My elder sister has chronic kidney disease, has in the past year had two falls and two hospital admissions. She is 75 years old.
She lives alone a hundred miles away in London. She has always been fiercely independent.
Following her last hospital discharge she has twice daily caters and a lifeline wristwatch to alert help should she fall again.
She is becoming gradually more physically frail, but remains independent, but has now agreed to power of attorney for her finances as she can no longer cope with letters, bills etc.
I am so sad to see her slow decline, from someone who used to be so strong, she is accepting that nothing can be done to improve her situation, I am finding it harder than her. She sees the inevitable end as a release to her daily struggles for me it is devastating.
Hi Susan
Although I lost my husband because of vascular dementia and other health issues, I can understand your sadness and watching your sister decline. Reading about ambiguous grief helped me. You can allow yourself to be sad, then think of the happy times you have had with your sister and draw on them. Look after yourself too so you can stay strong for difficult times. Celebrate what remains with your sister.

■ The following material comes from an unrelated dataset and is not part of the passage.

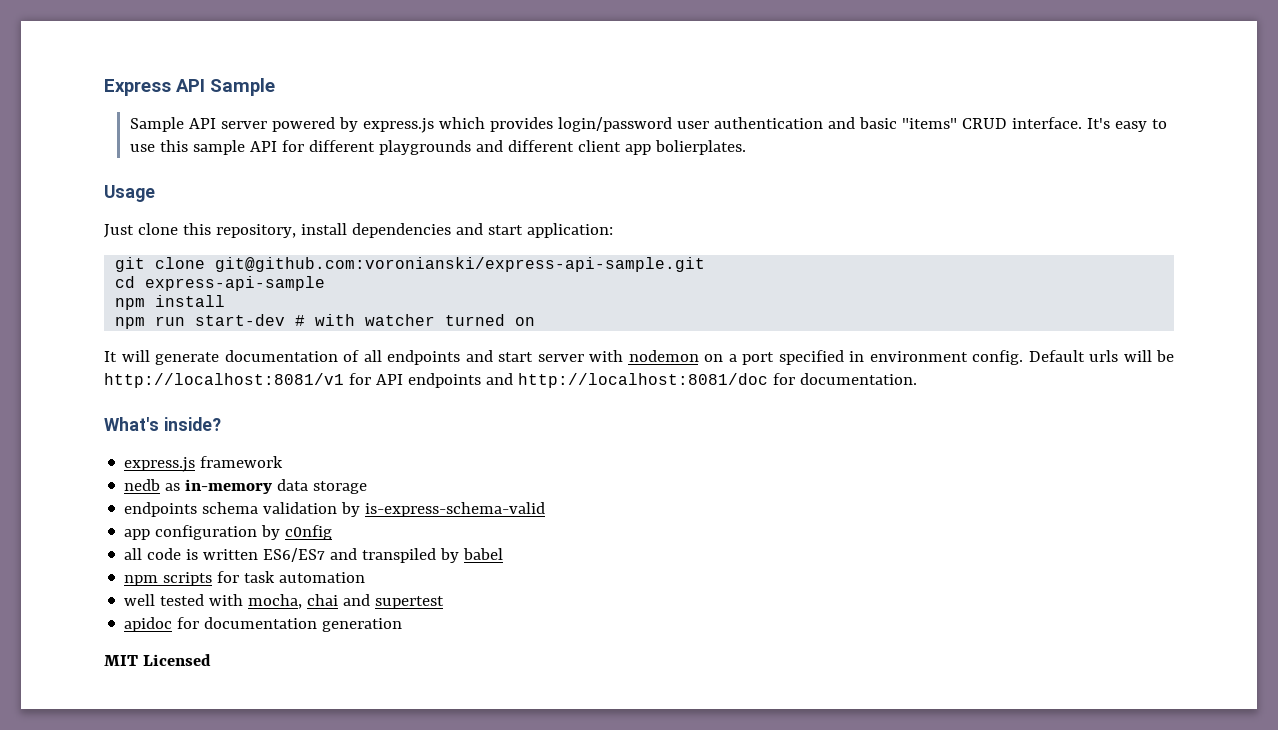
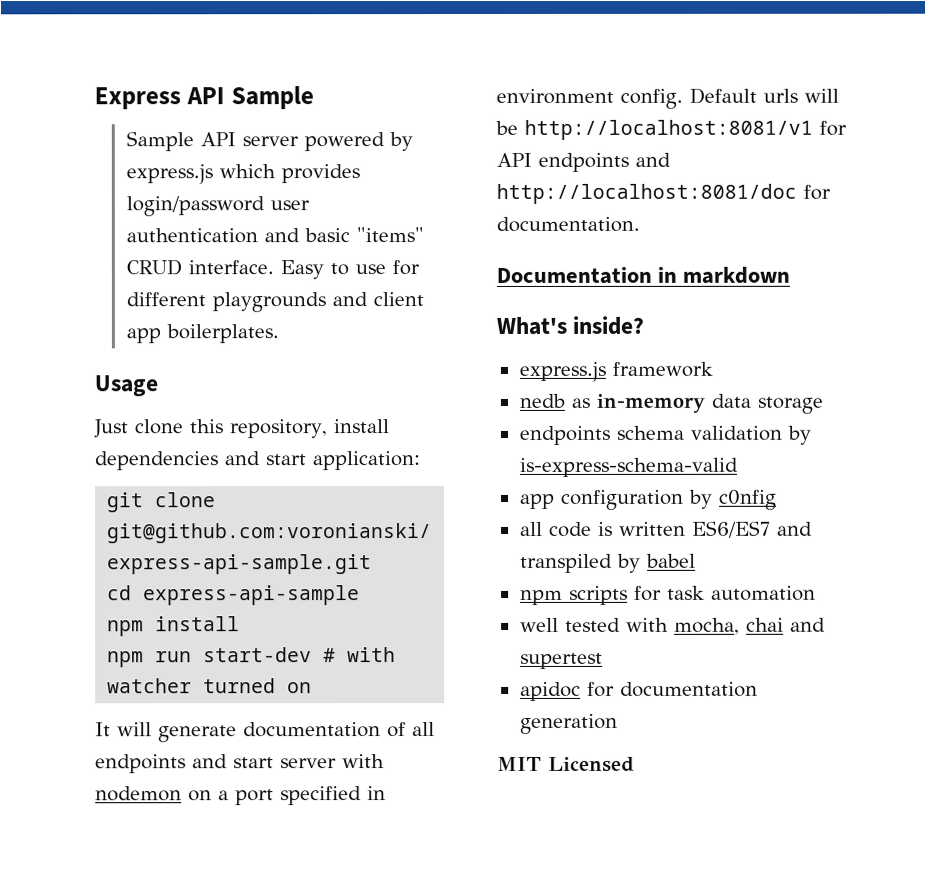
[1087,118,1168,132] [130,140,278,155] It's easy to use this sample API -> [279,260,386,280] Easy to use
[508,140,575,152] different -> (368, 299) none
[655,140,747,155] bolierplates. -> [165,324,279,344] boilerplates.
(917, 379) none -> [496,266,791,284] // Documentation in markdown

When my mum was very ill, I tried to concentrate on “making every day count”. This is the motto of our hospice.
I would try to take her something every visit. She loved fresh flowers, so I would take some from her garden, until I had to sell it. She loved pretty nighties, so I would find ones I knew she would like. Scented soap, hand cream. Anything that would make her feel nice, and know she was loved, even when she was bed bound.